* **Requirement**: Repeat exactly, and only, the lines of the entries below from the one with "color: #000000 ->" through the one with "color: #8b5cf6 ->", both ends included.
Start of Data for review
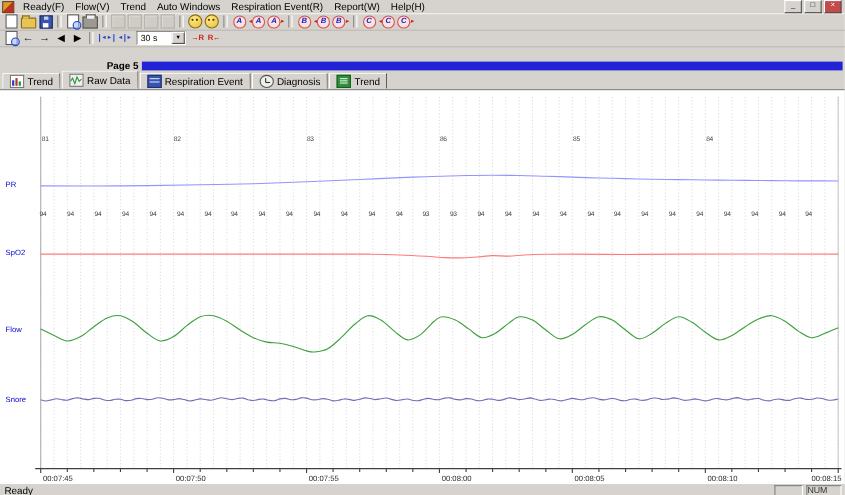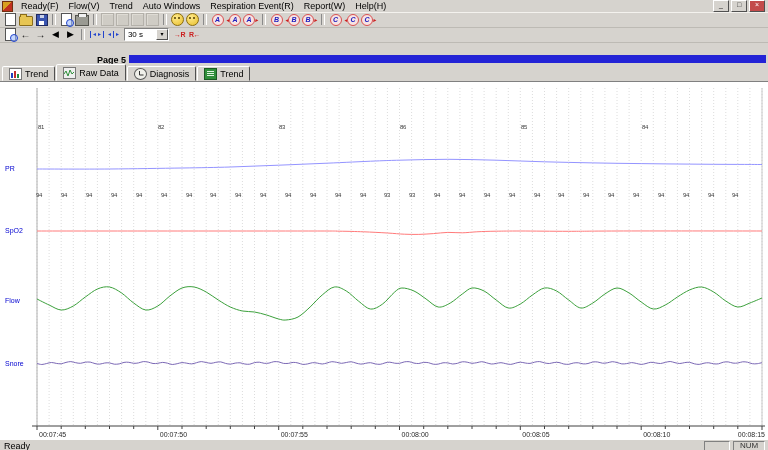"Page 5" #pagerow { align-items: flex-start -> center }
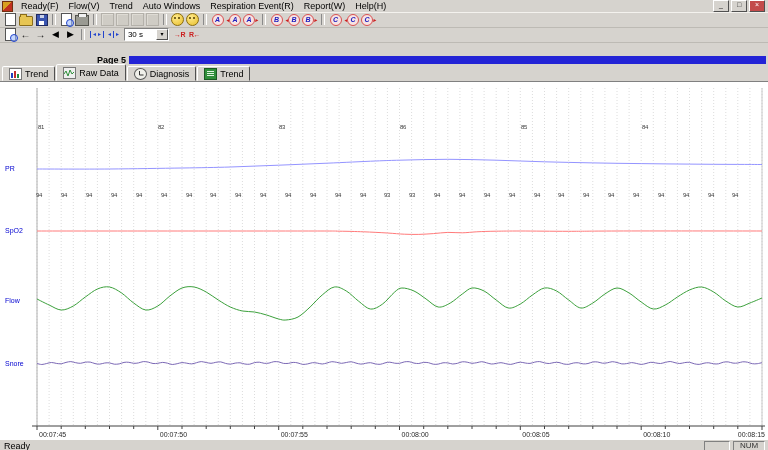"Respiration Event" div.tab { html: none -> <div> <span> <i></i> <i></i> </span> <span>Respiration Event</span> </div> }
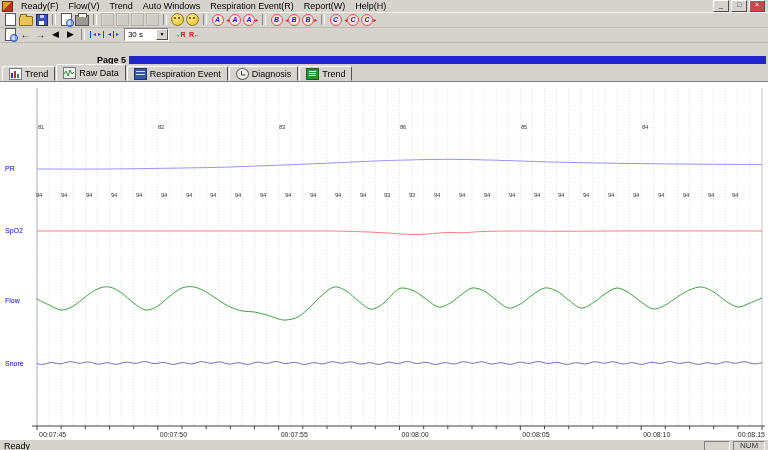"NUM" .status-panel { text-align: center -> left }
End of Data for review
Start of Data for review
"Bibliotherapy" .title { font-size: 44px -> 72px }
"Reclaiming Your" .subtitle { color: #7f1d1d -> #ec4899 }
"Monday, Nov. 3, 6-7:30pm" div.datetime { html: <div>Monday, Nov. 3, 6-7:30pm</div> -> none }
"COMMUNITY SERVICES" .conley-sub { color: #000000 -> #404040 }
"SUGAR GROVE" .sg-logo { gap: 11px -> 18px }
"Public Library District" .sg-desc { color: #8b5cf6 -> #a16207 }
End of Data for review
* **Solution below**:
"COMMUNITY SERVICES" .conley-sub { color: #000000 -> #404040 }
"SUGAR GROVE" .sg-logo { gap: 11px -> 18px }
"Public Library District" .sg-desc { color: #8b5cf6 -> #a16207 }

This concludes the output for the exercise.